#### Brief:
Copy out exactly the stretch of the listing below that begins at the line containing "Midterm Checkpoint Slides" and ends at the line containing "через 10 блоков.", and copy nothing outside it.

(Beginning of Data)

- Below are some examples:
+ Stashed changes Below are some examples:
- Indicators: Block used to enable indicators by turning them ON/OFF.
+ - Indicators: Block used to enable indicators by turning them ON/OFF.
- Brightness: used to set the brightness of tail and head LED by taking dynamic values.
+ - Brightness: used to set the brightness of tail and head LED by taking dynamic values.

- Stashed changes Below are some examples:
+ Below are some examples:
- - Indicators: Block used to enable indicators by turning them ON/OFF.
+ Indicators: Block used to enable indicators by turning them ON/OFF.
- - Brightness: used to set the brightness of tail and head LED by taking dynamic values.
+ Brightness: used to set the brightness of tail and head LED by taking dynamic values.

(End of Data)
(Beginning of Data)

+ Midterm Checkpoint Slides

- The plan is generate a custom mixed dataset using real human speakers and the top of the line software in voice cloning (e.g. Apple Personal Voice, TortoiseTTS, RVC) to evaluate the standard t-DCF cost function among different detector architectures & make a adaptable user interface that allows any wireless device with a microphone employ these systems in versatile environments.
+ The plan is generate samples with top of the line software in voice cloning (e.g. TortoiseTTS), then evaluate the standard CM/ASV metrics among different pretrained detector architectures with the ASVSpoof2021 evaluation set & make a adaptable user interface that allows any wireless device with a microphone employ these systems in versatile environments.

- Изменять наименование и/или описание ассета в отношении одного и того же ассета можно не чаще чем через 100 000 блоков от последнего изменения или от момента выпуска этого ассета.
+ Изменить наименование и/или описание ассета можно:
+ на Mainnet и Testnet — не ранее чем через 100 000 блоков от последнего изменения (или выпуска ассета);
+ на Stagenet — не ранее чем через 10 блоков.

(End of Data)

#### Your response:
+ Midterm Checkpoint Slides

- The plan is generate a custom mixed dataset using real human speakers and the top of the line software in voice cloning (e.g. Apple Personal Voice, TortoiseTTS, RVC) to evaluate the standard t-DCF cost function among different detector architectures & make a adaptable user interface that allows any wireless device with a microphone employ these systems in versatile environments.
+ The plan is generate samples with top of the line software in voice cloning (e.g. TortoiseTTS), then evaluate the standard CM/ASV metrics among different pretrained detector architectures with the ASVSpoof2021 evaluation set & make a adaptable user interface that allows any wireless device with a microphone employ these systems in versatile environments.

- Изменять наименование и/или описание ассета в отношении одного и того же ассета можно не чаще чем через 100 000 блоков от последнего изменения или от момента выпуска этого ассета.
+ Изменить наименование и/или описание ассета можно:
+ на Mainnet и Testnet — не ранее чем через 100 000 блоков от последнего изменения (или выпуска ассета);
+ на Stagenet — не ранее чем через 10 блоков.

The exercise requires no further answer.